- [Data to process]:
···

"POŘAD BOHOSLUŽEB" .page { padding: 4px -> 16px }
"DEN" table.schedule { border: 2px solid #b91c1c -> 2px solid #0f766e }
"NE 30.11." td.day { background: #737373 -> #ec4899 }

···

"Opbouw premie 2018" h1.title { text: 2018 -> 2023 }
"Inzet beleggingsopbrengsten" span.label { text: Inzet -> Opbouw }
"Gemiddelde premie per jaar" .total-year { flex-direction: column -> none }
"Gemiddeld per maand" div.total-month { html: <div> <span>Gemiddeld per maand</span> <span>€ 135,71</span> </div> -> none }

···

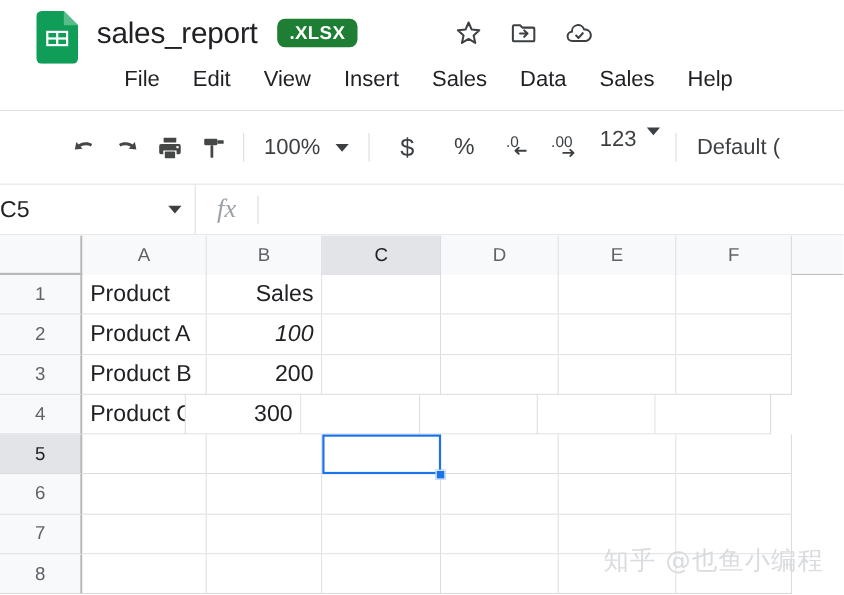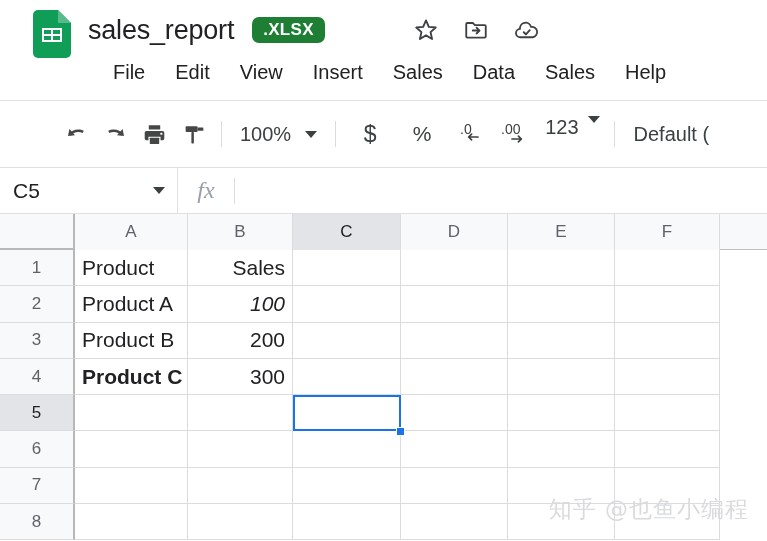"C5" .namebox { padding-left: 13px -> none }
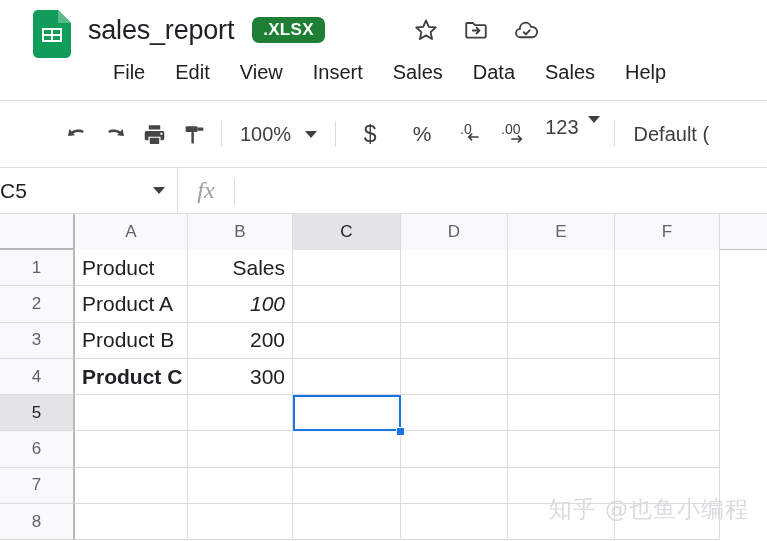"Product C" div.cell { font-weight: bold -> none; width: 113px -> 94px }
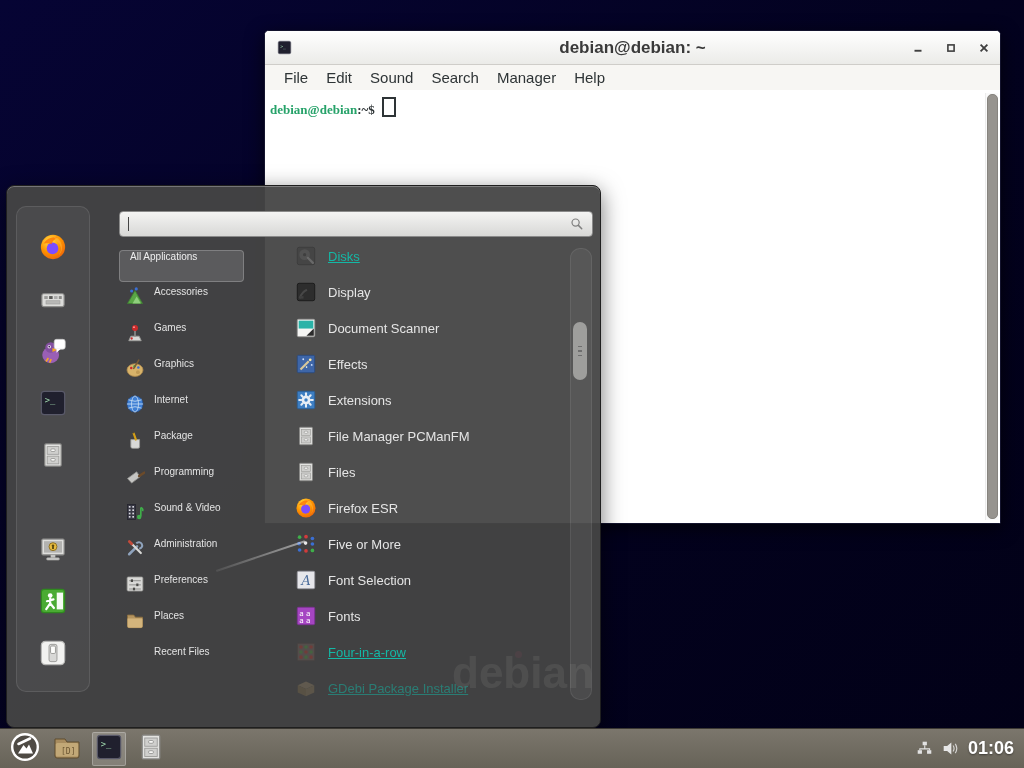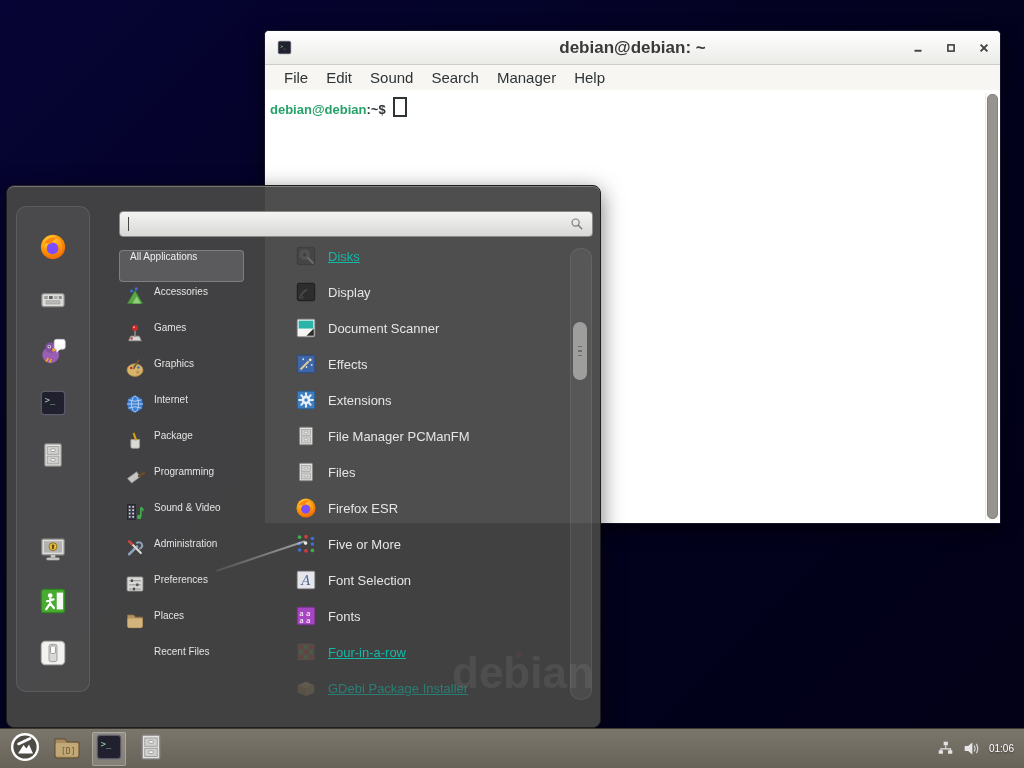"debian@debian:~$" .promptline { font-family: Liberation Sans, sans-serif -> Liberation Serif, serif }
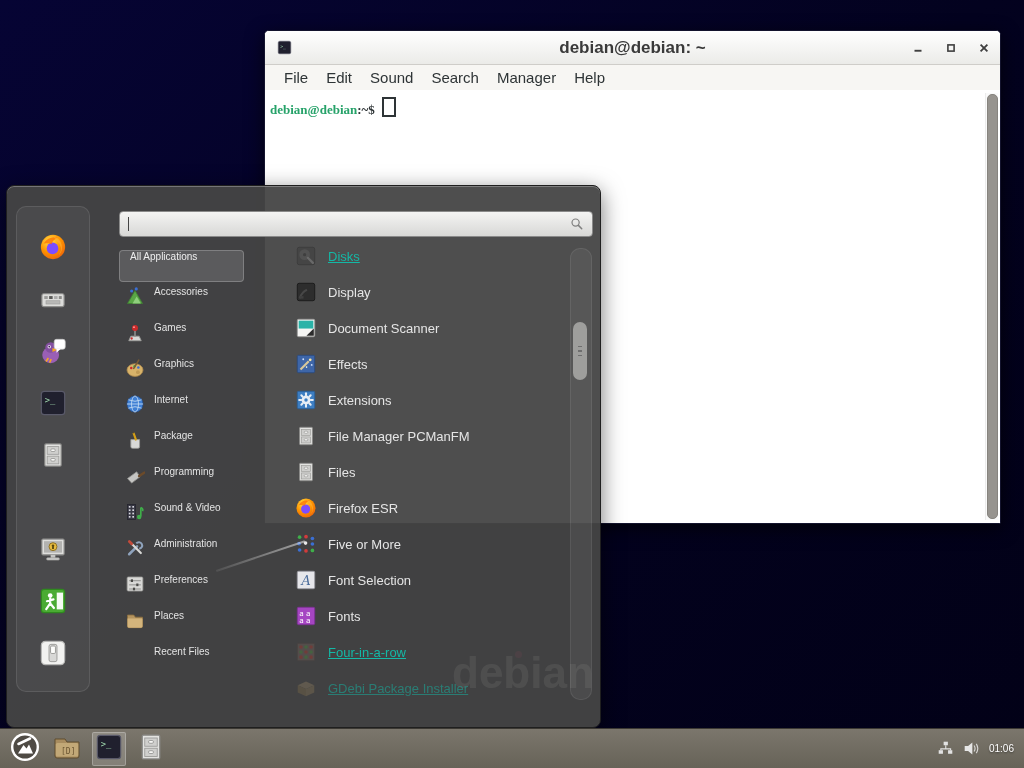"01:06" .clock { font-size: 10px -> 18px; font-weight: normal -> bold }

···

- [Prompt]: Retype word for word everything in the listing above from the line that holds "padding: 4px ->" down to the line that holds "background: #737373 ->". Keep both end lines and leave out the rest.

- [Expected answer]:
"POŘAD BOHOSLUŽEB" .page { padding: 4px -> 16px }
"DEN" table.schedule { border: 2px solid #b91c1c -> 2px solid #0f766e }
"NE 30.11." td.day { background: #737373 -> #ec4899 }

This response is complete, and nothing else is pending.